MassBank / MassBank-data

Official repository of open data MassBank records
77 stars 60 forks source link

MassBank Accession / InChIKey CC0 dump for Wikidata #57

Closed schymane closed 5 years ago

schymane commented 5 years ago

@meier-rene can we get a CC0 dump of MassBank Accession IDs with InChIKey mappings for @egonw to add to WikiData? He's registering this property now ;-)

egonw commented 5 years ago

Property has been proposed: https://www.wikidata.org/wiki/Wikidata:Property_proposal/MassBank_Accession_ID

meier-rene commented 5 years ago

Accession_to_InChi-Key.txt

This File contains a mapping of all Accessions with a Creative Commons License to InChi-Key. It was generated with the following bash script:

#!/bin/bash
for x in *; do
        if [ "$x" = "figure" ]; then
                continue
        fi
        if [ -d "$x" ]; then
                cd $x
                        grep -R  INCHIKEY * | awk -F: '{print $1 $3}' | awk  '{print $1" "$3}' | sed 's|.txt||g'
                cd ..
        fi
done

It will most likely contain more Accessions compared to the currently online ones, because I have accepted some new records this morning.

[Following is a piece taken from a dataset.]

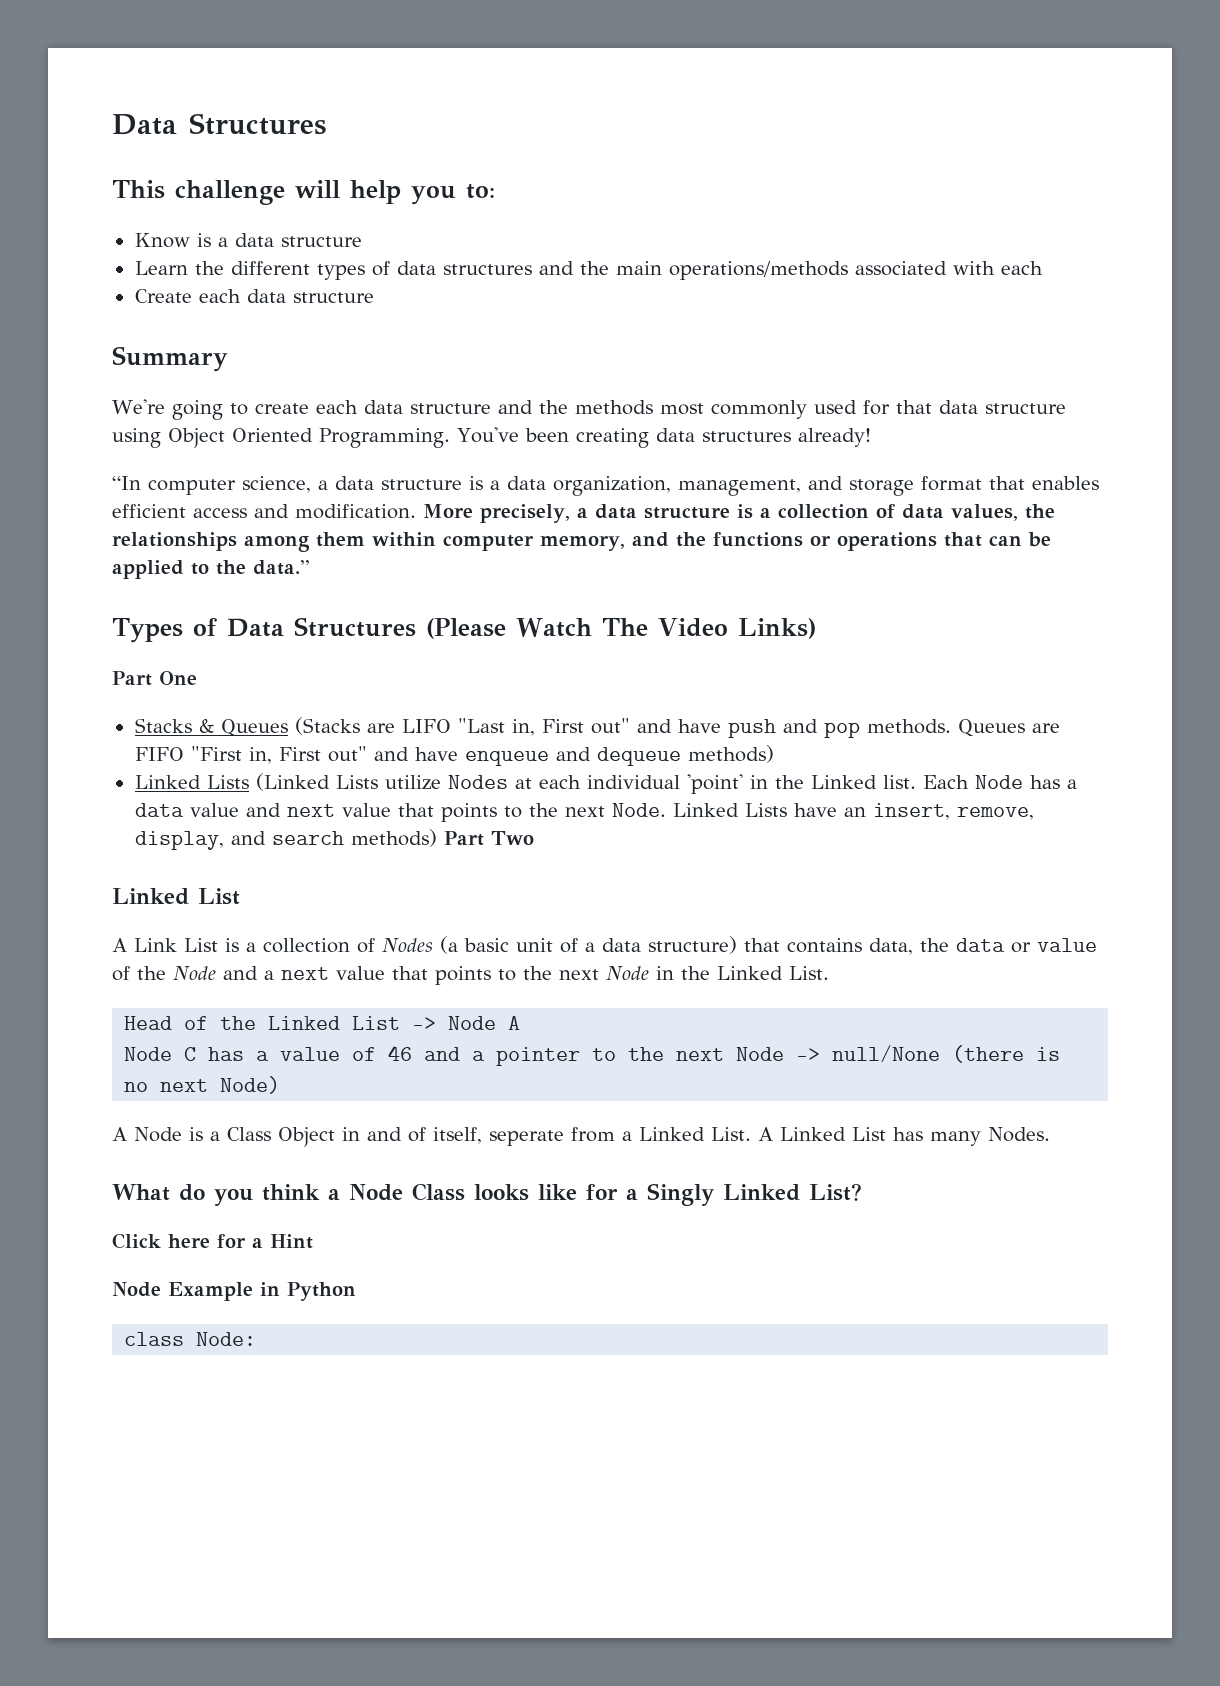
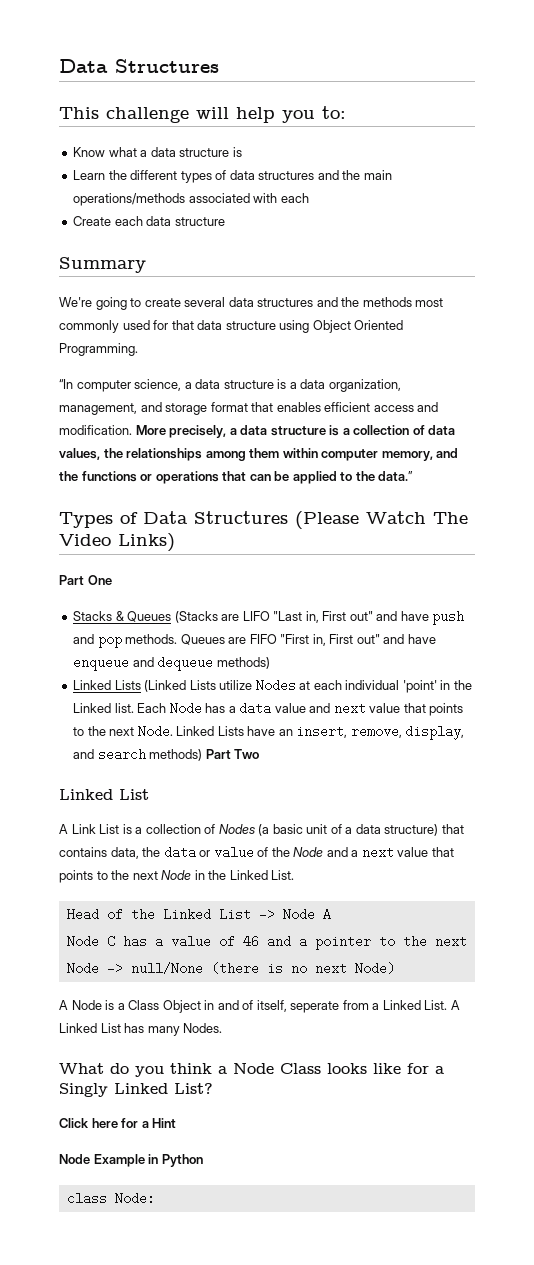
- Know is a data structure
+ Know what a data structure is
- We're going to create each data structure and the methods most commonly used for that data structure using Object Oriented Programming. You've been creating data structures already!
+ We're going to create several data structures and the methods most commonly used for that data structure using Object Oriented Programming.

schymane commented 5 years ago

Thanks for the dump! Re Literature specs, I created those myself by manually extracting literature data, @egonw just clarified that we are thus able to put a CC0 license on them as it was my work. Do you want to update these records with CC0 (or CC-BY for consistency?) so that we can include them as well? Likely quicker your end than mine ... ;-)

egonw commented 5 years ago

Since it's only identifiers, some even argue there is no data, and it cannot even be copyrighted.

But a quick note that I am free to enter the content of the text into Wikidata will do fine.

meier-rene commented 5 years ago

Re Literature specs, I created those myself by manually extracting literature data, @egonw just clarified that we are thus able to put a CC0 license on them as it was my work. Do you want to update these records with CC0 (or CC-BY for consistency?) so that we can include them as well? Likely quicker your end than mine ... ;-)

Done.

Regarding the dump: Maybe I misunderstood the request. I thought a dump of all accessions having a Creative Commons license is needed. But as I understand it now the dump itself should be under CC0. This is hereby given. Regarding the licenses in the repository: After the changes from today, there are only CC licenses left in the MassBank-data repo, but they are not CC0 in most cases.

Here is an updated version of the mapping released under CC0: Accession_to_InChi-Key.txt

egonw commented 5 years ago

I'm on it... here's the script that I will adapt from to make Wikidata QuickStatements: https://github.com/egonw/ons-wikidata/blob/master/ExtIdentifiers/comptox.groovy

egonw commented 5 years ago

OK, a good amount added. I think this one can be closed now.